* [How to complete this task]: The records that follow are to be printed exactly, with no images.

☆ ☆ ☆ ☆ ☆ ☆ ☆

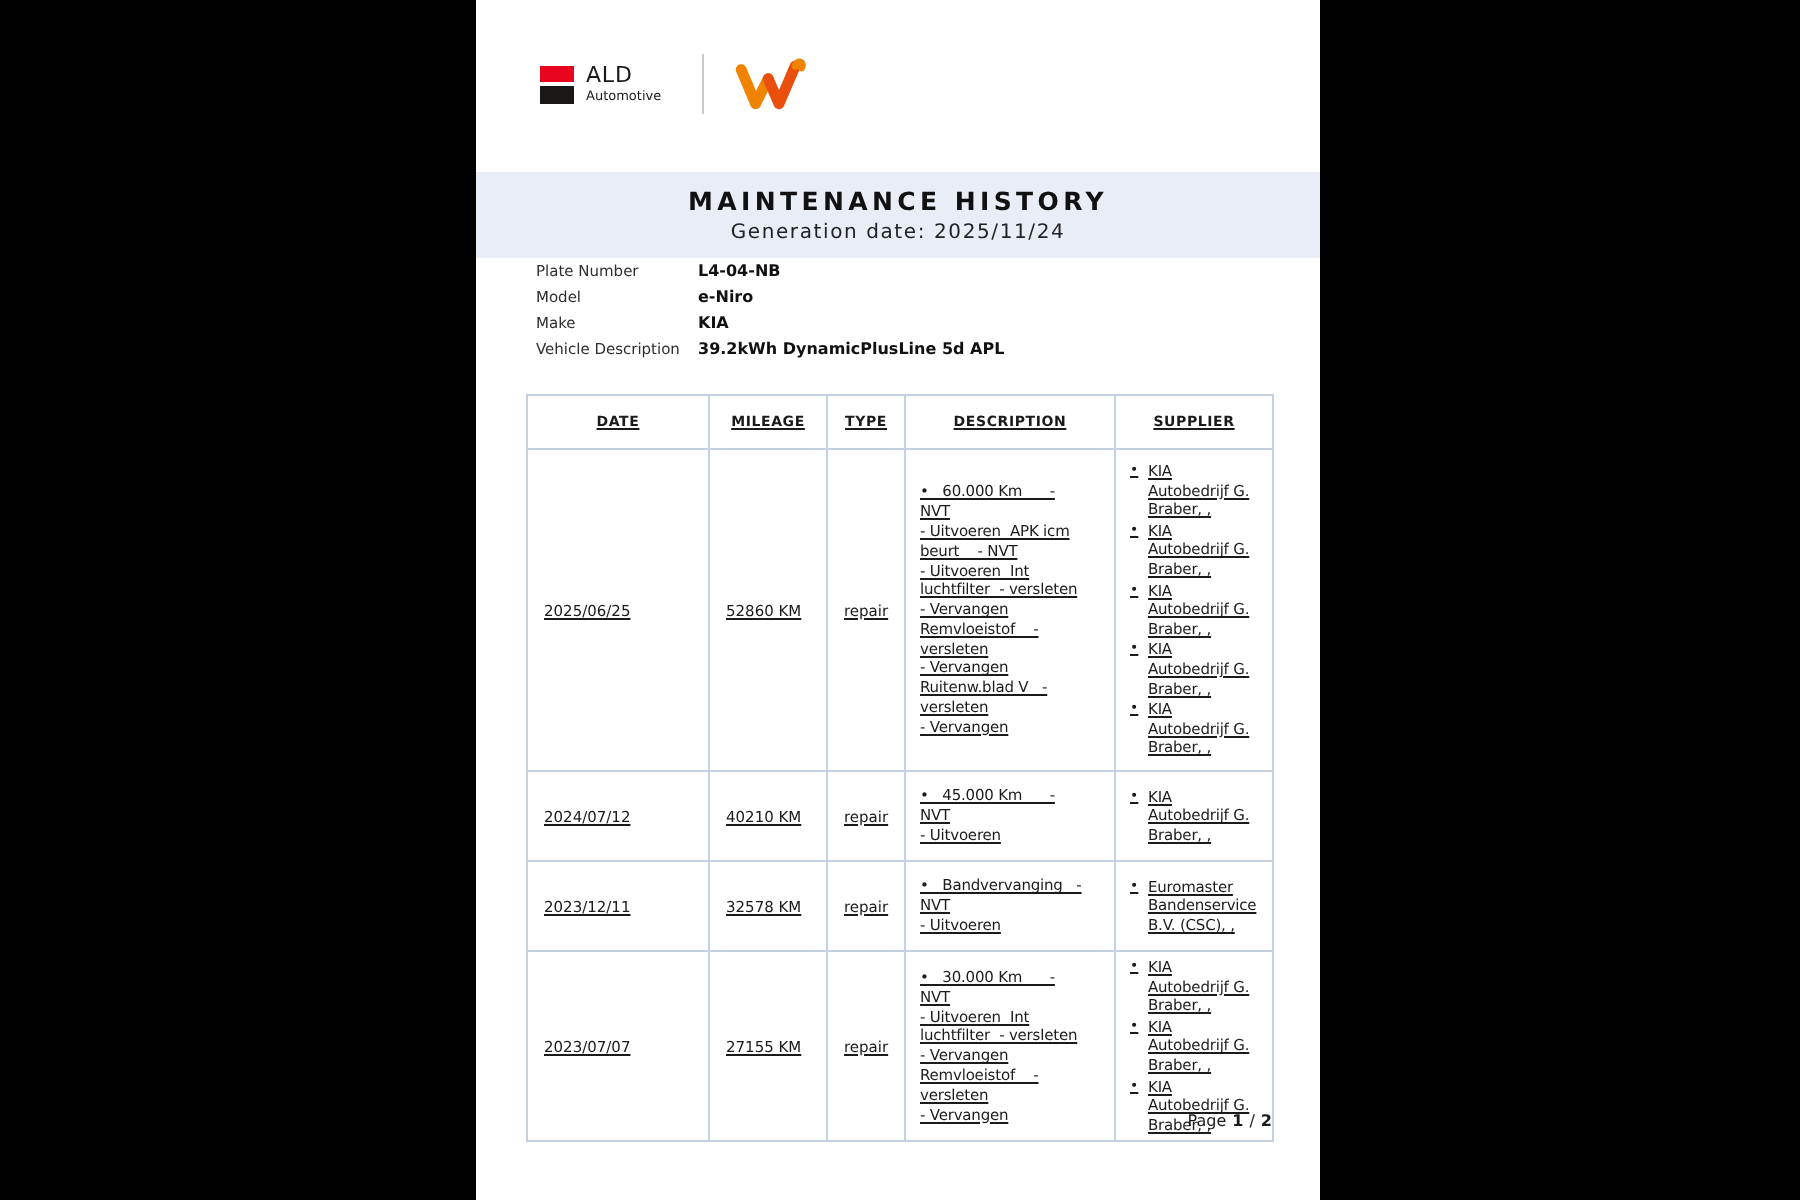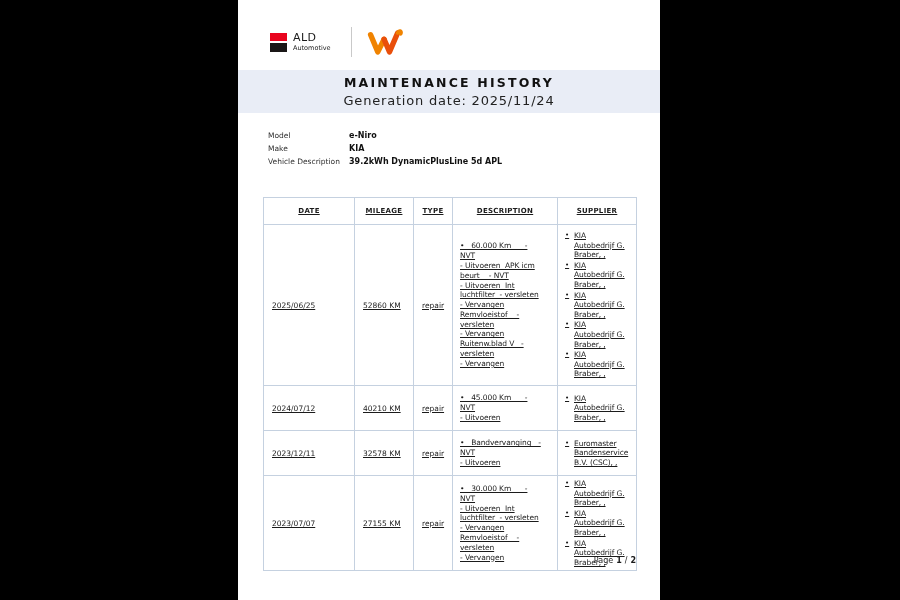--- a/index.html
+++ b/index.html
@@ -29,7 +29,7 @@
   .w-logo{margin-left:15px;}
   
   .banner{
-    position:absolute;left:0;top:70px;width:422px;height:43px;
+    position:absolute;left:0;top:86px;width:422px;height:43px;
     background:#e9edf6;display:flex;flex-direction:column;
     align-items:center;justify-content:center;
   }

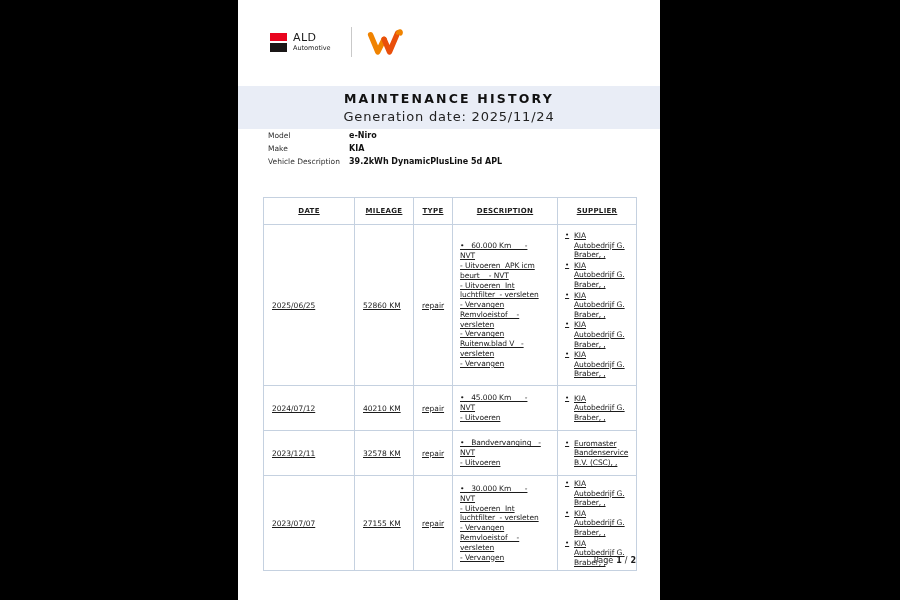--- a/index.html
+++ b/index.html
@@ -37,7 +37,7 @@
     font-size:12.5px;font-weight:bold;letter-spacing:2.2px;color:#111111;
   }
   .banner-sub{
-    font-size:13px;letter-spacing:.8px;color:#222222;margin-top:3px;
+    font-size:10px;letter-spacing:.8px;color:#222222;margin-top:3px;
   }
   
   .veh-info{position:absolute;left:30px;top:129px;}

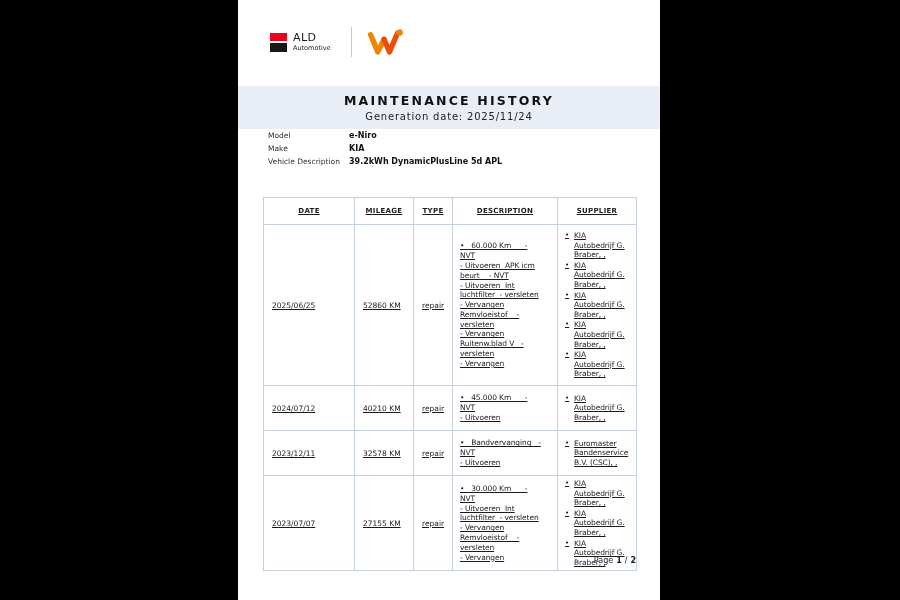--- a/index.html
+++ b/index.html
@@ -109,6 +109,10 @@
   </div>
 
   <div class="veh-info">
+    <div class="veh-row">
+      <span class="veh-label">Plate Number</span>
+      <span class="veh-value">L4-04-NB</span>
+    </div>
     <div class="veh-row">
       <span class="veh-label">Model</span>
       <span class="veh-value">e-Niro</span>

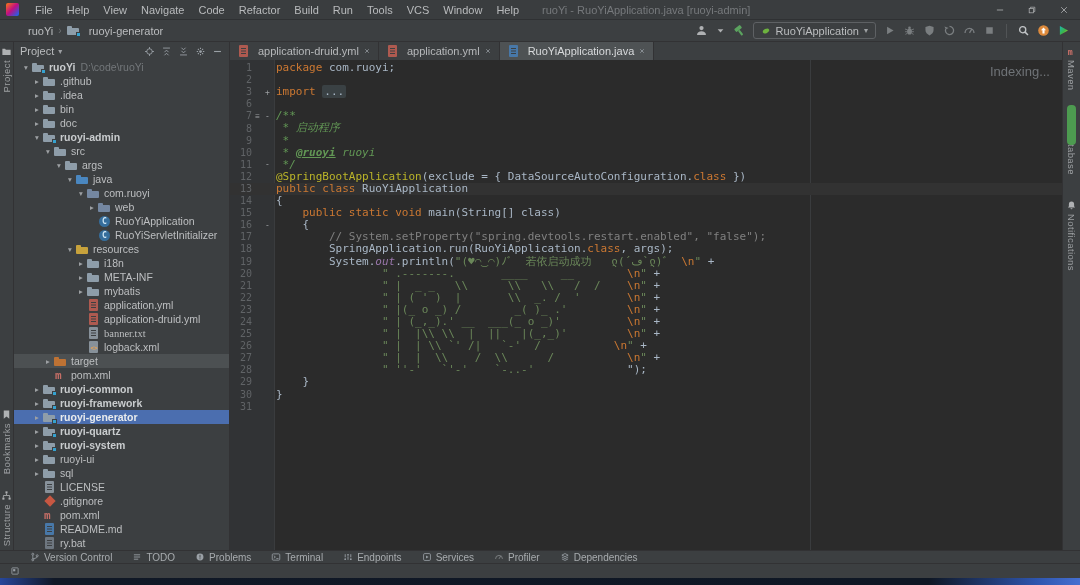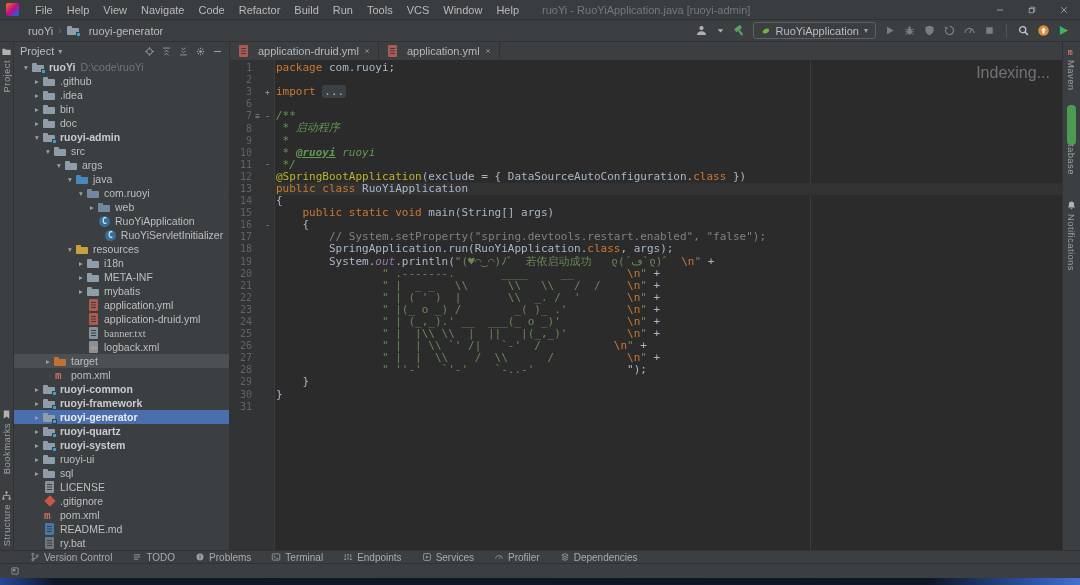--- a/index.html
+++ b/index.html
@@ -310,6 +310,15 @@
           </svg>
         </span>
       </div>
+      <div class="tab active">
+        <span class="ti ti-page ti-java"></span>
+        <span>RuoYiApplication.java</span>
+        <span class="svgi close">
+          <svg viewBox="0 0 16 16">
+            <path d="M4.5 4.5l7 7M11.5 4.5l-7 7" stroke="#9AA0A6" stroke-width="1.5"></path>
+          </svg>
+        </span>
+      </div>
       <span id="kebab" class="svgi">
         <svg viewBox="0 0 16 16">
           <g fill="#9AA0A6">

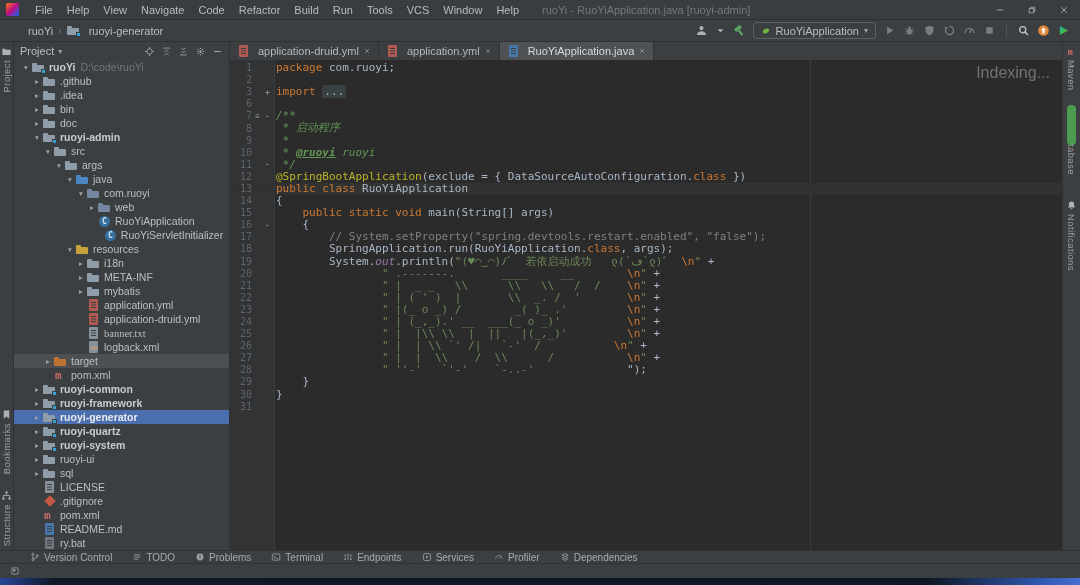--- a/index.html
+++ b/index.html
@@ -84,7 +84,7 @@
 .a{color:#BBB529}
 .f{color:#A9B7C6;background:#3A4144;border-radius:2px;padding:0 2px}
 .fl{color:#9876AA;font-style:italic}
-#indexing{position:absolute;top:4px;right:12px;color:#6F7377;font-size:16px;z-index:2}
+#indexing{position:absolute;top:4px;right:12px;color:#6F7377;font-size:13px;z-index:2}
 
 #toolwindowbar{position:absolute;left:0;right:0;bottom:22px;height:13px;background:#3C3F41;border-top:1px solid #323234;display:flex;align-items:center;gap:20px;padding-left:30px;font-size:10px;color:#A7ABAE}
 .bbi{display:flex;align-items:center;gap:4px}

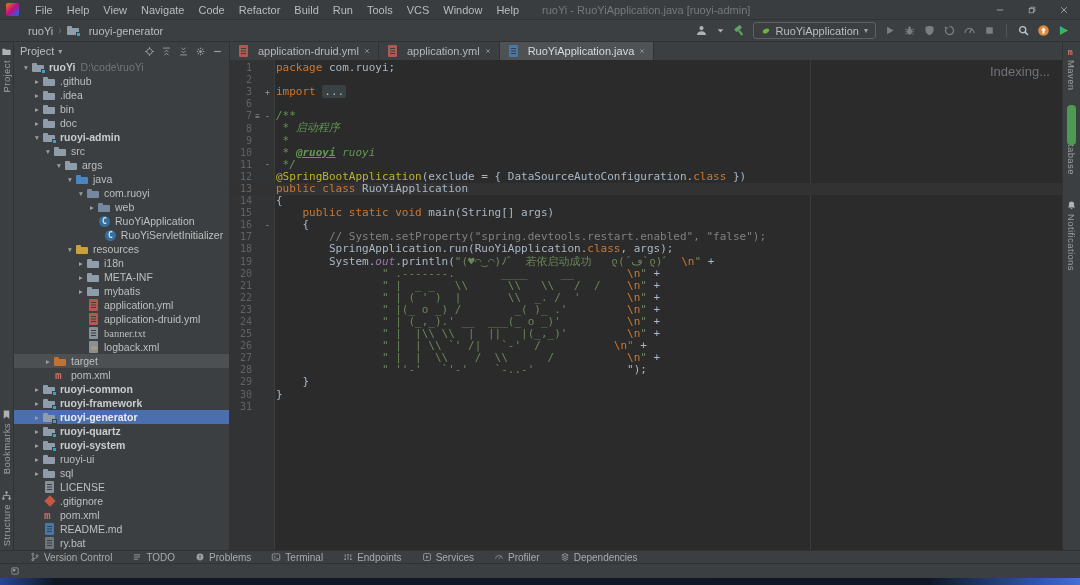--- a/index.html
+++ b/index.html
@@ -641,7 +641,7 @@
         <span class="ln">15</span>
         <span class="gic"></span>
         <span class="foldm"></span>
-        <pre><span class="p">    </span><span class="k">public static void </span><span class="p">main(String[] args)</span></pre>
+        <pre><span class="p">    </span><span class="k">public static void </span><span class="p">main(String[] class)</span></pre>
       </div>
       <div class="crow">
         <span class="ln">16</span>

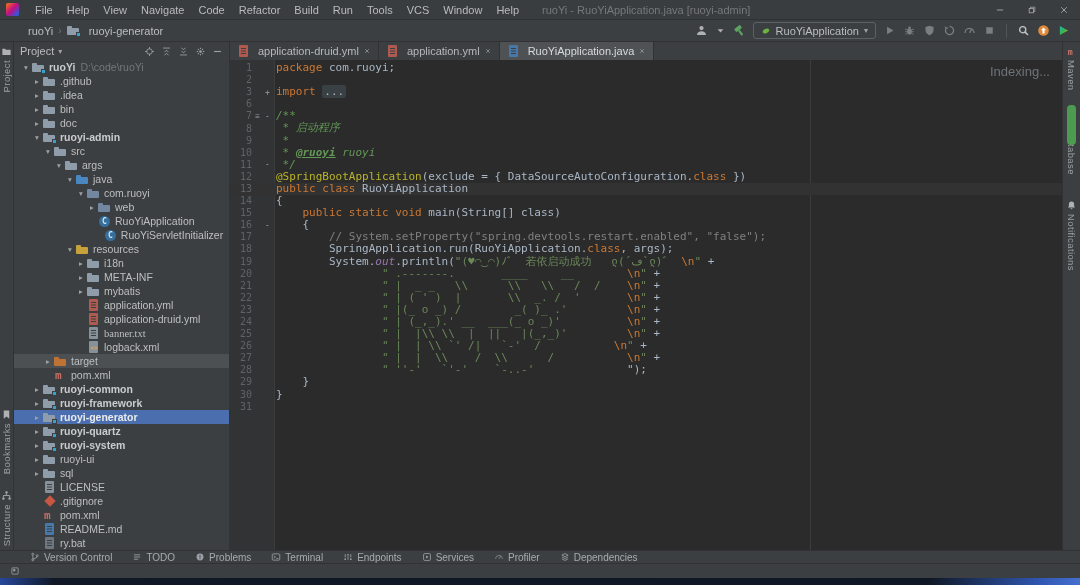--- a/index.html
+++ b/index.html
@@ -433,7 +433,7 @@
       <span class="ti ti-class"></span>
       <span class="lbl">RuoYiApplication</span>
     </div>
-    <div class="trow" style="padding-left: 72px; justify-content: center;">
+    <div class="trow" style="padding-left: 72px;">
       <span class="chev"></span>
       <span class="ti ti-class"></span>
       <span class="lbl">RuoYiServletInitializer</span>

☆ ☆ ☆ ☆ ☆ ☆ ☆

* [Written answer]:
--- a/index.html
+++ b/index.html
@@ -29,7 +29,7 @@
   .w-logo{margin-left:15px;}
   
   .banner{
-    position:absolute;left:0;top:70px;width:422px;height:43px;
+    position:absolute;left:0;top:86px;width:422px;height:43px;
     background:#e9edf6;display:flex;flex-direction:column;
     align-items:center;justify-content:center;
   }

--- a/index.html
+++ b/index.html
@@ -37,7 +37,7 @@
     font-size:12.5px;font-weight:bold;letter-spacing:2.2px;color:#111111;
   }
   .banner-sub{
-    font-size:13px;letter-spacing:.8px;color:#222222;margin-top:3px;
+    font-size:10px;letter-spacing:.8px;color:#222222;margin-top:3px;
   }
   
   .veh-info{position:absolute;left:30px;top:129px;}

--- a/index.html
+++ b/index.html
@@ -109,6 +109,10 @@
   </div>
 
   <div class="veh-info">
+    <div class="veh-row">
+      <span class="veh-label">Plate Number</span>
+      <span class="veh-value">L4-04-NB</span>
+    </div>
     <div class="veh-row">
       <span class="veh-label">Model</span>
       <span class="veh-value">e-Niro</span>

--- a/index.html
+++ b/index.html
@@ -310,6 +310,15 @@
           </svg>
         </span>
       </div>
+      <div class="tab active">
+        <span class="ti ti-page ti-java"></span>
+        <span>RuoYiApplication.java</span>
+        <span class="svgi close">
+          <svg viewBox="0 0 16 16">
+            <path d="M4.5 4.5l7 7M11.5 4.5l-7 7" stroke="#9AA0A6" stroke-width="1.5"></path>
+          </svg>
+        </span>
+      </div>
       <span id="kebab" class="svgi">
         <svg viewBox="0 0 16 16">
           <g fill="#9AA0A6">

--- a/index.html
+++ b/index.html
@@ -84,7 +84,7 @@
 .a{color:#BBB529}
 .f{color:#A9B7C6;background:#3A4144;border-radius:2px;padding:0 2px}
 .fl{color:#9876AA;font-style:italic}
-#indexing{position:absolute;top:4px;right:12px;color:#6F7377;font-size:16px;z-index:2}
+#indexing{position:absolute;top:4px;right:12px;color:#6F7377;font-size:13px;z-index:2}
 
 #toolwindowbar{position:absolute;left:0;right:0;bottom:22px;height:13px;background:#3C3F41;border-top:1px solid #323234;display:flex;align-items:center;gap:20px;padding-left:30px;font-size:10px;color:#A7ABAE}
 .bbi{display:flex;align-items:center;gap:4px}

--- a/index.html
+++ b/index.html
@@ -641,7 +641,7 @@
         <span class="ln">15</span>
         <span class="gic"></span>
         <span class="foldm"></span>
-        <pre><span class="p">    </span><span class="k">public static void </span><span class="p">main(String[] args)</span></pre>
+        <pre><span class="p">    </span><span class="k">public static void </span><span class="p">main(String[] class)</span></pre>
       </div>
       <div class="crow">
         <span class="ln">16</span>

--- a/index.html
+++ b/index.html
@@ -433,7 +433,7 @@
       <span class="ti ti-class"></span>
       <span class="lbl">RuoYiApplication</span>
     </div>
-    <div class="trow" style="padding-left: 72px; justify-content: center;">
+    <div class="trow" style="padding-left: 72px;">
       <span class="chev"></span>
       <span class="ti ti-class"></span>
       <span class="lbl">RuoYiServletInitializer</span>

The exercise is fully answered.